┌─ GIVEN RECORDS
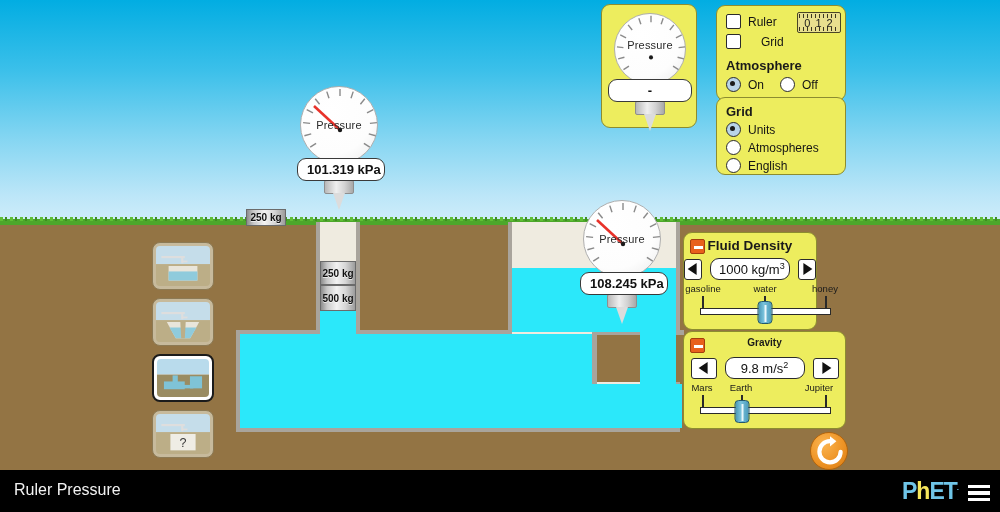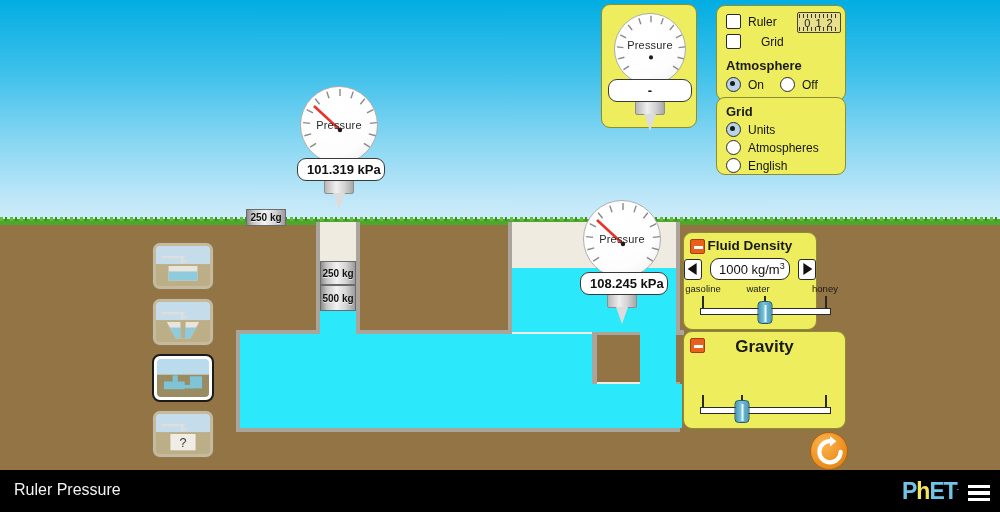--- a/index.html
+++ b/index.html
@@ -399,7 +399,7 @@
 
     <div class="tick-labels" style="position:absolute; left:0; top:50px; width:100%;">
       <span style="left:19px;">gasoline</span>
-      <span style="left:74px;text-align:right;">water</span>
+      <span style="left:81px;text-align:right;">water</span>
       <span style="left:141px;">honey</span>
     </div>
 

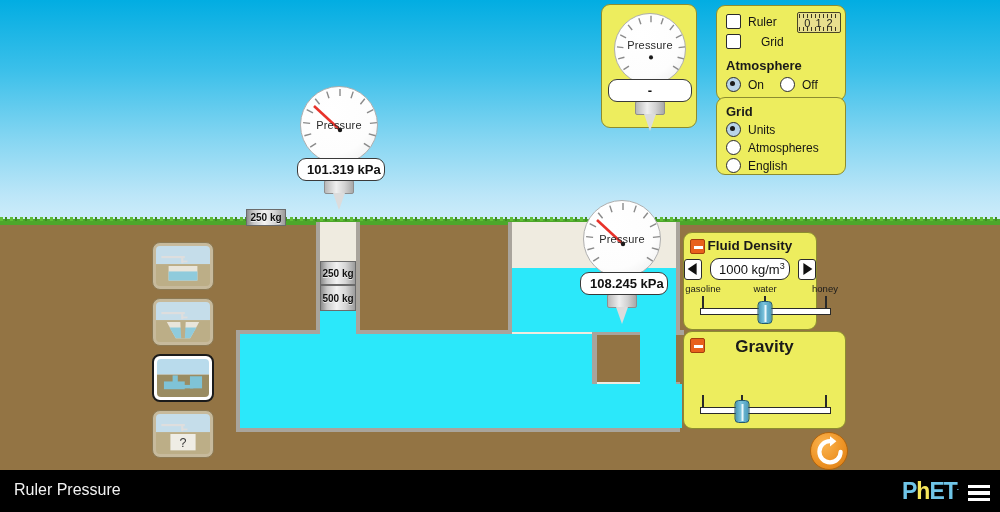--- a/index.html
+++ b/index.html
@@ -414,7 +414,7 @@
 
   <div class="panel" style="left:683px; top:331px; width:163px; height:98px;">
     <div class="minus-btn" style="left:6px; top:6px;"></div>
-    <div class="panel-title" style="position:absolute; left:0; top:5px; width:100%; text-align:center; font-size:17px;">Gravity</div>
+    <div class="panel-title" style="position:absolute; left:0; top:5px; width:100%; text-align:center; font-size:10px;">Gravity</div>
 
 
 

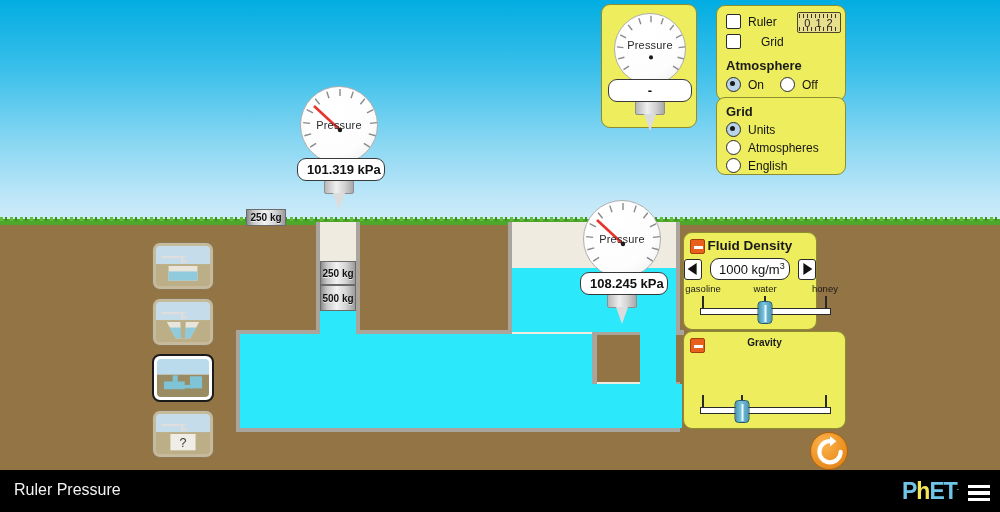--- a/index.html
+++ b/index.html
@@ -416,6 +416,17 @@
     <div class="minus-btn" style="left:6px; top:6px;"></div>
     <div class="panel-title" style="position:absolute; left:0; top:5px; width:100%; text-align:center; font-size:10px;">Gravity</div>
 
+    <div class="spin-row" style="position:absolute; left:0; top:25px; width:100%;">
+      <div class="arrow-btn left">
+          <span class="tri"></span>
+        </div>
+      <div class="value-box">
+        <span>9.8 m/s</span><sup>2</sup>
+      </div>
+      <div class="arrow-btn right">
+          <span class="tri"></span>
+        </div>
+    </div>
 
 
     <div class="slider" style="position:absolute; left:8px; top:62px; width:147px;">

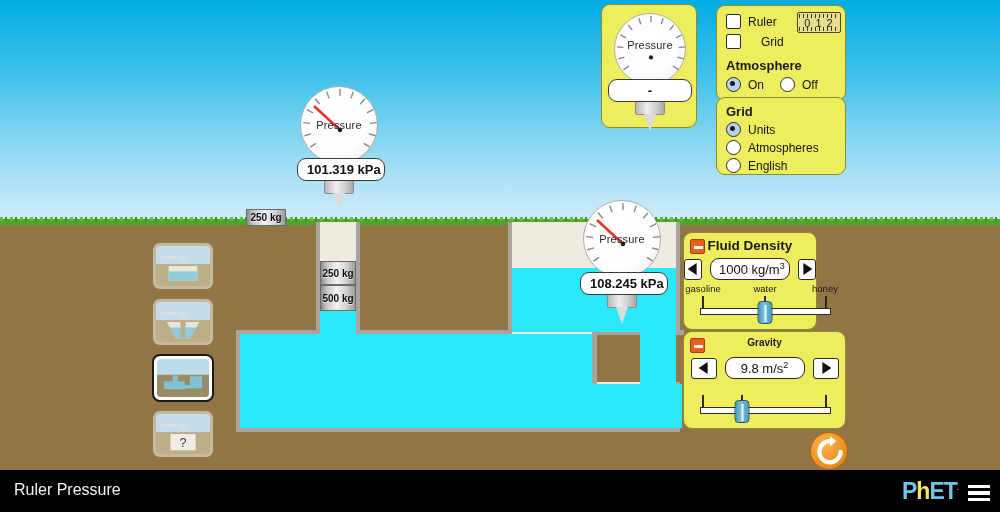--- a/index.html
+++ b/index.html
@@ -428,6 +428,11 @@
         </div>
     </div>
 
+    <div class="tick-labels" style="position:absolute; left:0; top:50px; width:100%;">
+      <span style="left:18px;">Mars</span>
+      <span style="left:57px;">Earth</span>
+      <span style="left:135px;">Jupiter</span>
+    </div>
 
     <div class="slider" style="position:absolute; left:8px; top:62px; width:147px;">
       <div class="tickmark" style="left:10px;"></div>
└─
* PROBLEM DETAILS *
Output each entry verbatim; none of the pictures should be included.

* EXERCISE RESPONSE *
--- a/index.html
+++ b/index.html
@@ -399,7 +399,7 @@
 
     <div class="tick-labels" style="position:absolute; left:0; top:50px; width:100%;">
       <span style="left:19px;">gasoline</span>
-      <span style="left:74px;text-align:right;">water</span>
+      <span style="left:81px;text-align:right;">water</span>
       <span style="left:141px;">honey</span>
     </div>
 

--- a/index.html
+++ b/index.html
@@ -414,7 +414,7 @@
 
   <div class="panel" style="left:683px; top:331px; width:163px; height:98px;">
     <div class="minus-btn" style="left:6px; top:6px;"></div>
-    <div class="panel-title" style="position:absolute; left:0; top:5px; width:100%; text-align:center; font-size:17px;">Gravity</div>
+    <div class="panel-title" style="position:absolute; left:0; top:5px; width:100%; text-align:center; font-size:10px;">Gravity</div>
 
 
 

--- a/index.html
+++ b/index.html
@@ -416,6 +416,17 @@
     <div class="minus-btn" style="left:6px; top:6px;"></div>
     <div class="panel-title" style="position:absolute; left:0; top:5px; width:100%; text-align:center; font-size:10px;">Gravity</div>
 
+    <div class="spin-row" style="position:absolute; left:0; top:25px; width:100%;">
+      <div class="arrow-btn left">
+          <span class="tri"></span>
+        </div>
+      <div class="value-box">
+        <span>9.8 m/s</span><sup>2</sup>
+      </div>
+      <div class="arrow-btn right">
+          <span class="tri"></span>
+        </div>
+    </div>
 
 
     <div class="slider" style="position:absolute; left:8px; top:62px; width:147px;">

--- a/index.html
+++ b/index.html
@@ -428,6 +428,11 @@
         </div>
     </div>
 
+    <div class="tick-labels" style="position:absolute; left:0; top:50px; width:100%;">
+      <span style="left:18px;">Mars</span>
+      <span style="left:57px;">Earth</span>
+      <span style="left:135px;">Jupiter</span>
+    </div>
 
     <div class="slider" style="position:absolute; left:8px; top:62px; width:147px;">
       <div class="tickmark" style="left:10px;"></div>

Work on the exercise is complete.